Amyloidosis is characterized by the deposition of abnormal fibrillar proteins in extracellular and intracellular spaces. The amyloid beta protein (A-beta) deposited in the brain parenchyma and vessel walls of patients with Alzheimer disease (AD) is a fragment of an amyloid precursor protein (APP) expressed in all tissues tested. Diseases involving A-beta deposition, which include AD, familial AD, and Down syndrome, seem to be heterogeneous in etiology and clinical presentation. A rare autosomal dominant form of early onset familial AD is hereditary cerebral hemorrhage with amyloidosis of the Dutch type (HCHWA-D). In HCHWA-D the amyloid is mainly localized in cerebral vessel walls resulting in recurrent intracerebral hemorrhages leading to death when an individual is in his/her 50s or 60s.
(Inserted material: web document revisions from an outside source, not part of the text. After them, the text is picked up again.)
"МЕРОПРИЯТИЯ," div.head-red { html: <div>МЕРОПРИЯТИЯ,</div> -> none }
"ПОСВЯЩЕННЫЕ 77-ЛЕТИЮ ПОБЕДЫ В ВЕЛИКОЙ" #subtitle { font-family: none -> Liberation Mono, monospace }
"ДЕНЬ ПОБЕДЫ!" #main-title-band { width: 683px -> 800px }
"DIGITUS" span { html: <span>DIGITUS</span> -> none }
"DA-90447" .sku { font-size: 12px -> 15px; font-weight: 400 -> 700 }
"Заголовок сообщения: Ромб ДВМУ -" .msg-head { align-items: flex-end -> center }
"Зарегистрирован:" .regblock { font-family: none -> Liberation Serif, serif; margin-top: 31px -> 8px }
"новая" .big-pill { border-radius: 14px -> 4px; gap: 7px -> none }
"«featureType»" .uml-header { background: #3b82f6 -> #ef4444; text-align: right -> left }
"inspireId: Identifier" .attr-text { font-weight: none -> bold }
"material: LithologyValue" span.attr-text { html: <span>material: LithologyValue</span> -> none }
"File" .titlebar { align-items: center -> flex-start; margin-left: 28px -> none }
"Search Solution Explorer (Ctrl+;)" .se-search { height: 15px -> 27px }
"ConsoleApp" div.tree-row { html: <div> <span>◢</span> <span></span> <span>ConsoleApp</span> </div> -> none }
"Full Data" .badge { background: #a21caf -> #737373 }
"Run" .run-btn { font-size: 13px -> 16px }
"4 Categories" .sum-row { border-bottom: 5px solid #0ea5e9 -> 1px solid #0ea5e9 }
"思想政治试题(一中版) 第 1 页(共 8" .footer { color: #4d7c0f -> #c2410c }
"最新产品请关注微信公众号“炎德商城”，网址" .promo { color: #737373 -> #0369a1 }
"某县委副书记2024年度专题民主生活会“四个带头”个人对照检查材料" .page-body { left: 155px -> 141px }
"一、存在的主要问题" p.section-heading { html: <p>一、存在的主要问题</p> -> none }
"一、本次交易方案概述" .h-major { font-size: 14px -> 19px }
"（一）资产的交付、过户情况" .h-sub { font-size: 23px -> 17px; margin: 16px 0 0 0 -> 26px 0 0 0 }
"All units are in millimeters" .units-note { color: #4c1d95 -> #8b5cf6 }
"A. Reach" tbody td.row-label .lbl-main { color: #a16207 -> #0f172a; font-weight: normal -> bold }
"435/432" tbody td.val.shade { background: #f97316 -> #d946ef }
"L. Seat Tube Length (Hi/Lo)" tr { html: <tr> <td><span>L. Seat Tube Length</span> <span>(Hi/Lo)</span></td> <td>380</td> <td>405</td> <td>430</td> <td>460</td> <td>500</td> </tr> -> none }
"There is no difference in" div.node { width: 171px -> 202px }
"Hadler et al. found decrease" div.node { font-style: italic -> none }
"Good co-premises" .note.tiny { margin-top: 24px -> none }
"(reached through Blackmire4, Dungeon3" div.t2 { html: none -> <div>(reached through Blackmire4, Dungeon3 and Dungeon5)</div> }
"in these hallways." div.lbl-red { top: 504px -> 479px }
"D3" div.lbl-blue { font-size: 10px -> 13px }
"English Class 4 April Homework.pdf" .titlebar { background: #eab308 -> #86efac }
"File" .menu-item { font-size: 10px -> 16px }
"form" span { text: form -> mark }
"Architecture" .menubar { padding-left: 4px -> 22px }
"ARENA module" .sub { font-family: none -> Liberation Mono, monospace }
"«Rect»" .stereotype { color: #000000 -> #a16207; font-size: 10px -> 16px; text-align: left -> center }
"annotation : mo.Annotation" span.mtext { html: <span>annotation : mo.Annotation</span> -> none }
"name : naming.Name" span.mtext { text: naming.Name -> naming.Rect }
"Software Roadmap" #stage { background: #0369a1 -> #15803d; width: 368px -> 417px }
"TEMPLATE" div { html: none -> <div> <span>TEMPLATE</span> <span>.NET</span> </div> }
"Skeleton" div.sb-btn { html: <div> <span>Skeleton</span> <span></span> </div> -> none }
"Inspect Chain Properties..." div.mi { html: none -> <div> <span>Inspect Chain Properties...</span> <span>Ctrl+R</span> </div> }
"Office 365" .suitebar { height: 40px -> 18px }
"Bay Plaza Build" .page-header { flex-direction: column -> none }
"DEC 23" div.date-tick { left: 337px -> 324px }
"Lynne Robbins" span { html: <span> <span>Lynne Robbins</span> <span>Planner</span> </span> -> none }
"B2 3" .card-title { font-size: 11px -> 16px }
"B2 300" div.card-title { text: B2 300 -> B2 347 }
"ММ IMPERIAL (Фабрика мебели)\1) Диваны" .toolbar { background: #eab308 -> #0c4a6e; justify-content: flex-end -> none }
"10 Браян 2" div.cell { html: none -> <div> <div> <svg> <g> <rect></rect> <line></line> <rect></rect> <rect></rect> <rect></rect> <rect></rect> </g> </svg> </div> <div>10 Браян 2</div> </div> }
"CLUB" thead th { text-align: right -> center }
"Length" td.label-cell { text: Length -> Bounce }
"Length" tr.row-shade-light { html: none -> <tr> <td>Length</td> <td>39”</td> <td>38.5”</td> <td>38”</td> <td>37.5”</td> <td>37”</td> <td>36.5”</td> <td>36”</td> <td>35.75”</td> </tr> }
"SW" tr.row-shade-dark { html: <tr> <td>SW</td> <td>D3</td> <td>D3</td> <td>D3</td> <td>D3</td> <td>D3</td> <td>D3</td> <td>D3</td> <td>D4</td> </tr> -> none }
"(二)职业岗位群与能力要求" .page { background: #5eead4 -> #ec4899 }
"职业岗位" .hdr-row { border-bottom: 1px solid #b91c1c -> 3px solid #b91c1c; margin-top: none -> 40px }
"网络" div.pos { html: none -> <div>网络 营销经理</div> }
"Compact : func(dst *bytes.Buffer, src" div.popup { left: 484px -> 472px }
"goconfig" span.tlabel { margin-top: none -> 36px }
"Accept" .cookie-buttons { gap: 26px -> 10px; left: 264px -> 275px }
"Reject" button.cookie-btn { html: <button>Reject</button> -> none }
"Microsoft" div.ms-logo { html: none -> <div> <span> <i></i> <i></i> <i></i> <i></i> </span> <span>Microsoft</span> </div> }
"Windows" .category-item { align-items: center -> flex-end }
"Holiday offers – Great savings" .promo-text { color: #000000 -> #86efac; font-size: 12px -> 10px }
HCHWA-D was the first disorder in which an APP gene mutation was found. APP gene mutations and their segregation with the disease suggest that, at least in some cases, such loci may participate in amyloidogenesis. We use HCHWA-D to examine the common features of diseases involving A-beta deposition, including the mechanisms of APP processing, fibril formation, and tissue origin of the A-beta.

However, in most patients the APP gene is normal, suggesting the possible role of other factors in the pathogenesis. We are searching for proteins that bind to A-beta or APP in the brain, assuming that either disruption of normal binding or the formation of abnormal association with a specific protein may lead to the formation of amyloid fibrils.